Segment Start: LISTED ENTRIES

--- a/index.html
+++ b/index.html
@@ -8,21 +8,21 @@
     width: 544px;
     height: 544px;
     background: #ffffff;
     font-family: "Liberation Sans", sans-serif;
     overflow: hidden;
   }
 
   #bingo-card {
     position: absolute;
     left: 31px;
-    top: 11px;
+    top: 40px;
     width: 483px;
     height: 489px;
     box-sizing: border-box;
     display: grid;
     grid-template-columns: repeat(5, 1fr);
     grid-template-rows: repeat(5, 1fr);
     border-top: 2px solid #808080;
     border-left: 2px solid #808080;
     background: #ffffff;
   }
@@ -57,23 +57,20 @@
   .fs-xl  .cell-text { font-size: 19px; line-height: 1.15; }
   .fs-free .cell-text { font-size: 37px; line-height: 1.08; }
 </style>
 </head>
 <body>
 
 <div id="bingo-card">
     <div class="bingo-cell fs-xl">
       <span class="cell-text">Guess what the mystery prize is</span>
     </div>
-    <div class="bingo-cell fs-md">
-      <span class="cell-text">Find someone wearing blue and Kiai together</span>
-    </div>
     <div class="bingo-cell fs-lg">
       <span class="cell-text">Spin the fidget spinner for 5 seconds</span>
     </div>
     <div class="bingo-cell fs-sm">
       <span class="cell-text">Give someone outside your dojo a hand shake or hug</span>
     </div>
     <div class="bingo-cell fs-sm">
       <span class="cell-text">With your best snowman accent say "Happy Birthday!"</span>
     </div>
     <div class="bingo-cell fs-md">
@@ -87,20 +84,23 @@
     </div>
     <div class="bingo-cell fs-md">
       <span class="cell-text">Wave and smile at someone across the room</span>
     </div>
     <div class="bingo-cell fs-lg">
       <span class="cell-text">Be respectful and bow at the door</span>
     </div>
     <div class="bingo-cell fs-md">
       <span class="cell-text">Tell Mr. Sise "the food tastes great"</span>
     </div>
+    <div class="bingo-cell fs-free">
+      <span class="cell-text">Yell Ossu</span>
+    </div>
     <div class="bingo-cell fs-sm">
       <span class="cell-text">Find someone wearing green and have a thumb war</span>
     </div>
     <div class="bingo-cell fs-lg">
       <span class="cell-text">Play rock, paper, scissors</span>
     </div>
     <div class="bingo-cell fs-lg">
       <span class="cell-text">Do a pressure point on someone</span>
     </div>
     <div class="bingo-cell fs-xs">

Segment End: LISTED ENTRIES
Segment Start: LISTED ENTRIES

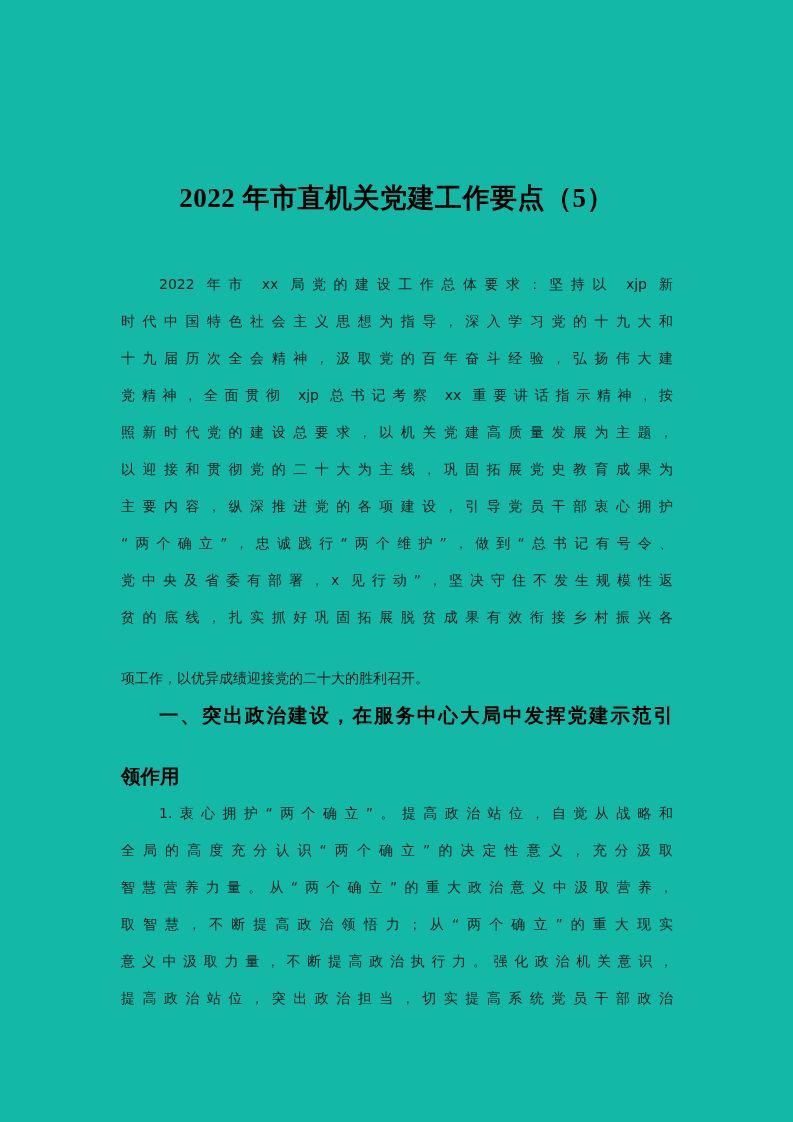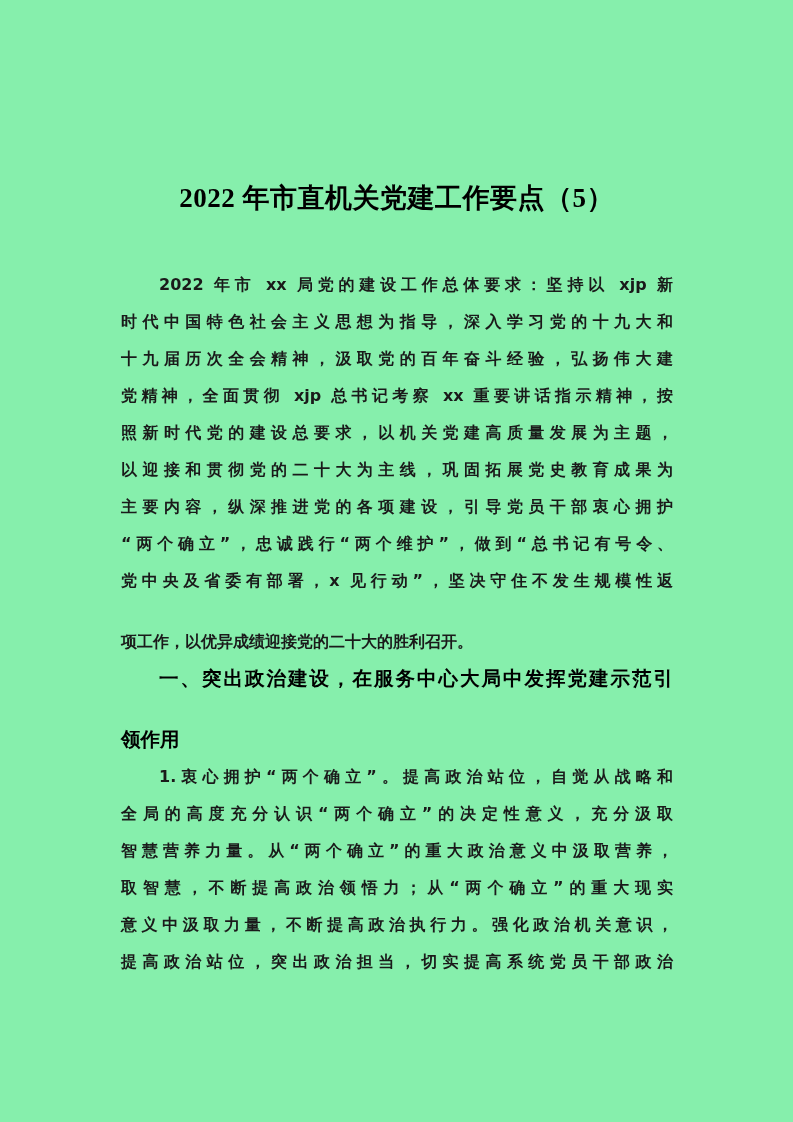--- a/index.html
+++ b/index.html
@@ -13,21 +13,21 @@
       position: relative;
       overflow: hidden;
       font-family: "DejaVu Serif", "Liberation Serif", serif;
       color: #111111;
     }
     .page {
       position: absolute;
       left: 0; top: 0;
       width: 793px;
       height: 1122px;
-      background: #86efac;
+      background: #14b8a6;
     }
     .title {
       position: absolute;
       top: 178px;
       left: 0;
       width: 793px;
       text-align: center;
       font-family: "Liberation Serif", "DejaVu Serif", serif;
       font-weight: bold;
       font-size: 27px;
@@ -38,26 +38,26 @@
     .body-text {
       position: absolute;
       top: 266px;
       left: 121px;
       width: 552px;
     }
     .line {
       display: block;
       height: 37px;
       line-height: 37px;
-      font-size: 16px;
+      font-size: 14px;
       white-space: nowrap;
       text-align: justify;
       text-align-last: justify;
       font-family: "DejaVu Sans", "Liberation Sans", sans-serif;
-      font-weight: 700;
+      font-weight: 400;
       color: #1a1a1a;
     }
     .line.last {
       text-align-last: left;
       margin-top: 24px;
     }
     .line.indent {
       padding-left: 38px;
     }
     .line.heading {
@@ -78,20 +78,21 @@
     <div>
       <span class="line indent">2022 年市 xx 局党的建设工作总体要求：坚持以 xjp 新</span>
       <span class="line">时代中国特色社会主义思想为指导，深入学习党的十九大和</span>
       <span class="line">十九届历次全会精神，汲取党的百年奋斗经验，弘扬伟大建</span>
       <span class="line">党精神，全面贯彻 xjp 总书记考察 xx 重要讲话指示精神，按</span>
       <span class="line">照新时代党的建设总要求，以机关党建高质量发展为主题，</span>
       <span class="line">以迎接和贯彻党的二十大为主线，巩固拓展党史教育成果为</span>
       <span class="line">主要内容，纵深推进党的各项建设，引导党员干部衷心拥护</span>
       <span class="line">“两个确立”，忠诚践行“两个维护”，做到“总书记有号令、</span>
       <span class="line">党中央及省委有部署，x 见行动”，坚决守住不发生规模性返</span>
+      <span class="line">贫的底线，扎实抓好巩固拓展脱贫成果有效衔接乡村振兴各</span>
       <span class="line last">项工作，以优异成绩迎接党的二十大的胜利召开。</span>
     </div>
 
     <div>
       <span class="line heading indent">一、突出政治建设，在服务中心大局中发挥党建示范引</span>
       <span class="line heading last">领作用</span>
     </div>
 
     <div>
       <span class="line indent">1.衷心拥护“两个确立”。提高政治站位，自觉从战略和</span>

Segment End: LISTED ENTRIES

-- EXERCISE GOAL --
Among the records above, how many lines contain the word "Find"? Answer with the number by itself.

-- RESULT BELOW --
2